Instructions for the task
Would you please transcribe the records below exactly, leaving out the pictures?
━━ Given records ━━
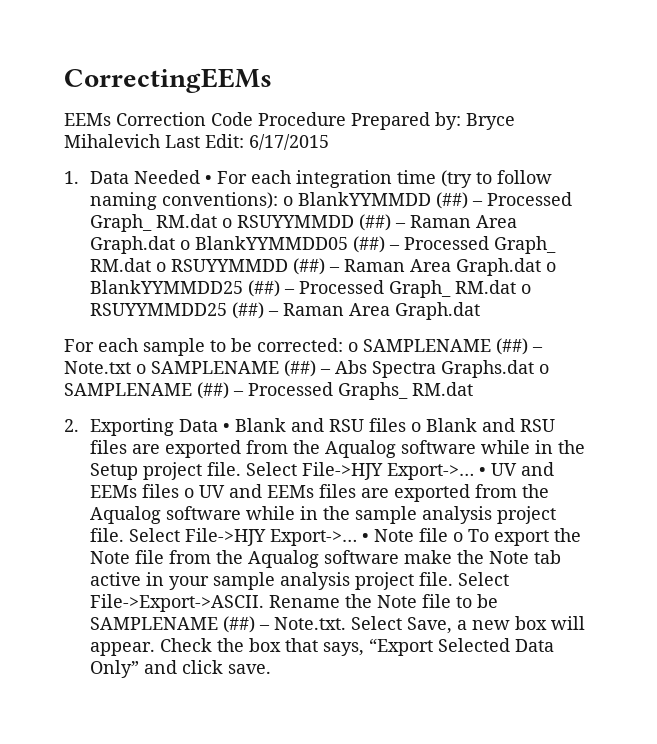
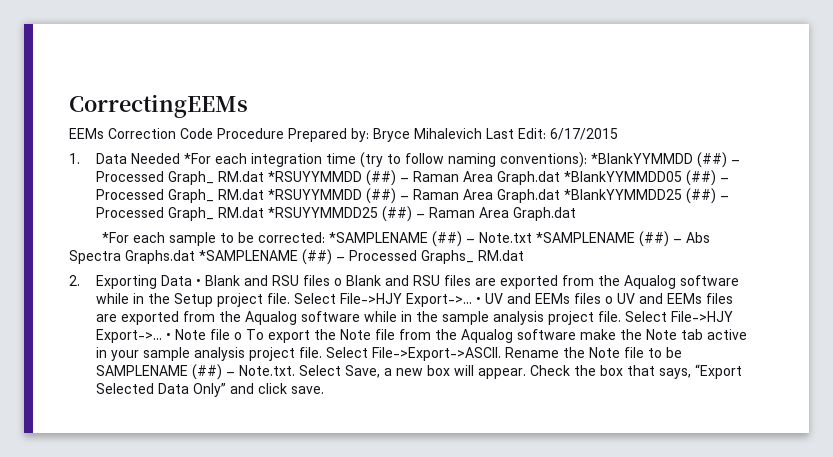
[205,171,248,184] • For -> [183,153,211,164] *For
[283,192,573,209] [90,214,518,232] [90,236,557,254] [90,258,557,276] [90,280,532,298] [90,303,228,316] o BlankYYMMDD (##) – Processed Graph_ RM.dat o RSUYYMMDD (##) – Raman Area Graph.dat o BlankYYMMDD05 (##) – Processed Graph_ RM.dat o RSUYYMMDD (##) – Raman Area Graph.dat o BlankYYMMDD25 (##) – Processed Graph_ RM.dat o RSUYYMMDD25 -> [590,152,740,168] [95,170,729,186] [95,188,729,204] [95,207,378,221] *BlankYYMMDD (##) – Processed Graph_ RM.dat *RSUYYMMDD (##) – Raman Area Graph.dat *BlankYYMMDD05 (##) – Processed Graph_ RM.dat *RSUYYMMDD (##) – Raman Area Graph.dat *BlankYYMMDD25 (##) – Processed Graph_ RM.dat *RSUYYMMDD25
[64,339,94,352] For -> [101,232,129,243] *For
[348,339,491,352] o SAMPLENAME -> [328,232,428,243] *SAMPLENAME
[136,361,279,374] o SAMPLENAME -> [535,232,635,243] *SAMPLENAME
[539,364,549,374] [64,383,192,396] o SAMPLENAME -> [199,250,298,261] *SAMPLENAME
━━━
Written reply
[205,171,248,184] • For -> [183,153,211,164] *For
[283,192,573,209] [90,214,518,232] [90,236,557,254] [90,258,557,276] [90,280,532,298] [90,303,228,316] o BlankYYMMDD (##) – Processed Graph_ RM.dat o RSUYYMMDD (##) – Raman Area Graph.dat o BlankYYMMDD05 (##) – Processed Graph_ RM.dat o RSUYYMMDD (##) – Raman Area Graph.dat o BlankYYMMDD25 (##) – Processed Graph_ RM.dat o RSUYYMMDD25 -> [590,152,740,168] [95,170,729,186] [95,188,729,204] [95,207,378,221] *BlankYYMMDD (##) – Processed Graph_ RM.dat *RSUYYMMDD (##) – Raman Area Graph.dat *BlankYYMMDD05 (##) – Processed Graph_ RM.dat *RSUYYMMDD (##) – Raman Area Graph.dat *BlankYYMMDD25 (##) – Processed Graph_ RM.dat *RSUYYMMDD25
[64,339,94,352] For -> [101,232,129,243] *For
[348,339,491,352] o SAMPLENAME -> [328,232,428,243] *SAMPLENAME
[136,361,279,374] o SAMPLENAME -> [535,232,635,243] *SAMPLENAME
[539,364,549,374] [64,383,192,396] o SAMPLENAME -> [199,250,298,261] *SAMPLENAME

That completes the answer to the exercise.